JAKARTA – Ketua Dewan Pertimbangan Majelis Ulama Indonesia (MUI) Din Syamsuddin buka suara atas vonis 18 bulan penjara kepada Meiliana, warga Tanjung Balai, Medan, Sumatera Utara, terkait kasus penistaan agama. Majelis Hakim Pengadilan Negeri Medan menilai Meiliana terbukti secara sah dan meyakinkan melanggar Pasal 156 a KUHP karena mengeluhkan volume suara azan yang sedang berkumandang.
Din meminta semua pihak menghargai proses hukum yang berlaku, meskipun dirinya sendiri merasa hukuman itu berat. "Tentu kita harus menghargai hukum, walau saya pribadi merasa hukuman tersebut terlalu berat," kata Din kepada Okezone, Minggu (26/8/2018).

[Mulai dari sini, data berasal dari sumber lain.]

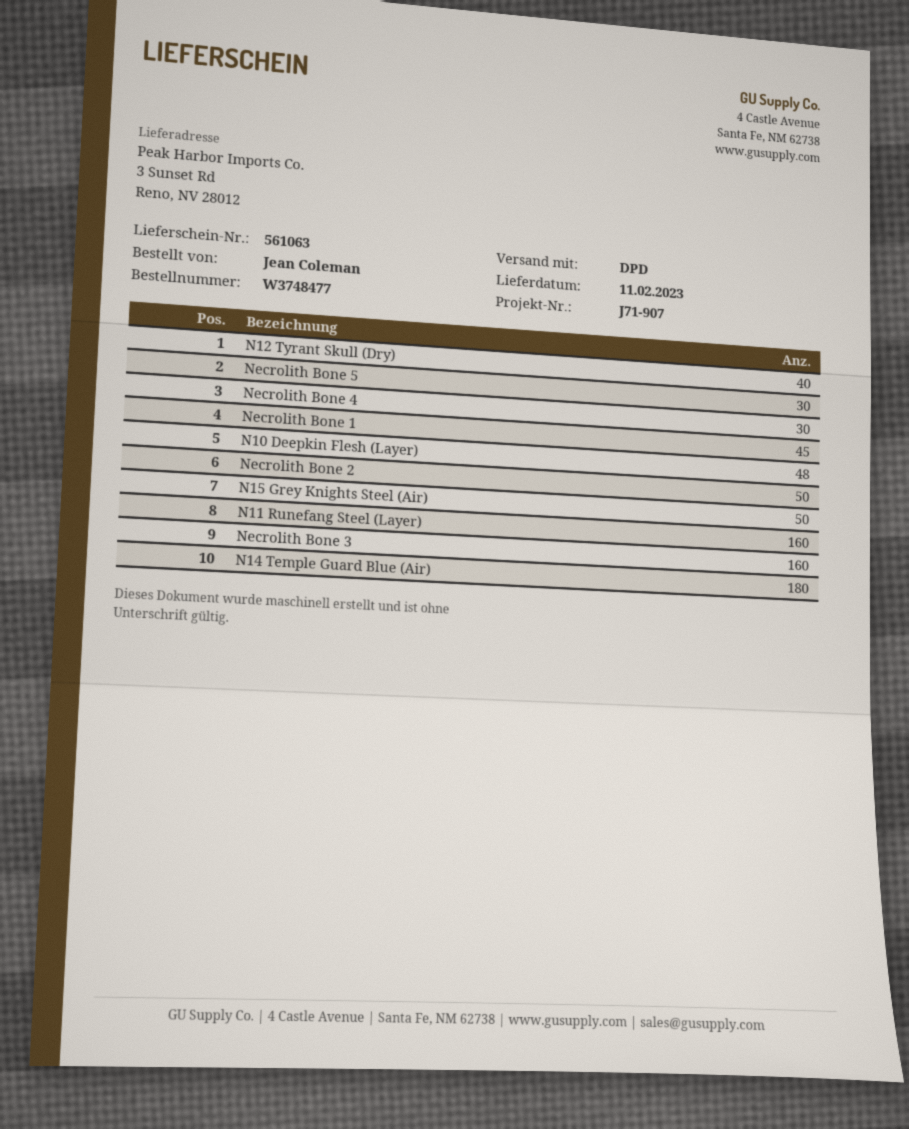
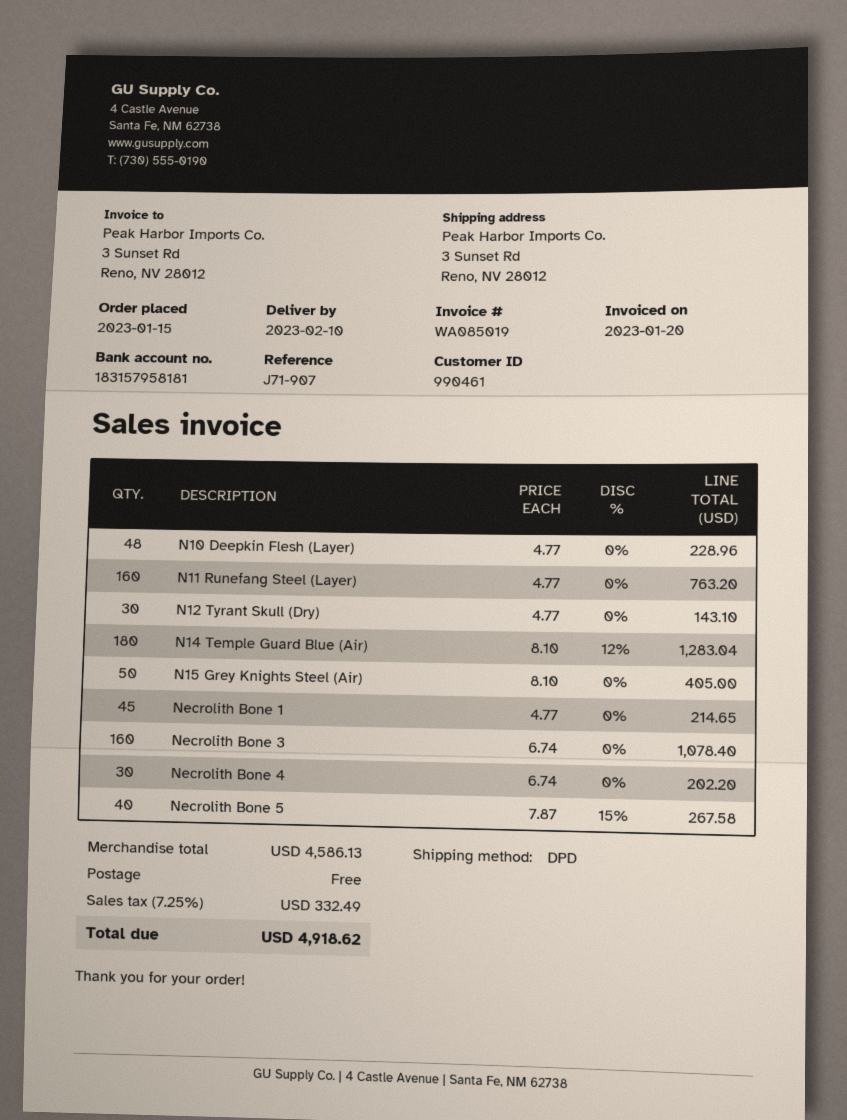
delivery date: 2023-02-11 -> 2023-02-10
N12 Tyrant Skull (Dry): 40 -> 30
Necrolith Bone 5: 30 -> 40
Necrolith Bone 2: 50 -> none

(Baca juga: Jokowi Dukung Meiliana Ajukan Banding)
Mantan Ketua Umum PP Muhammadiyah ini menerangkan, memprotes suara azan yang keras dan mengganggu tetangga bukanlah penistaan agama. Namun bila seseorang menyalahkan azan sebagai ritual keagamaan dengan penilaian negatif dan sinis, maka bisa dianggap menista.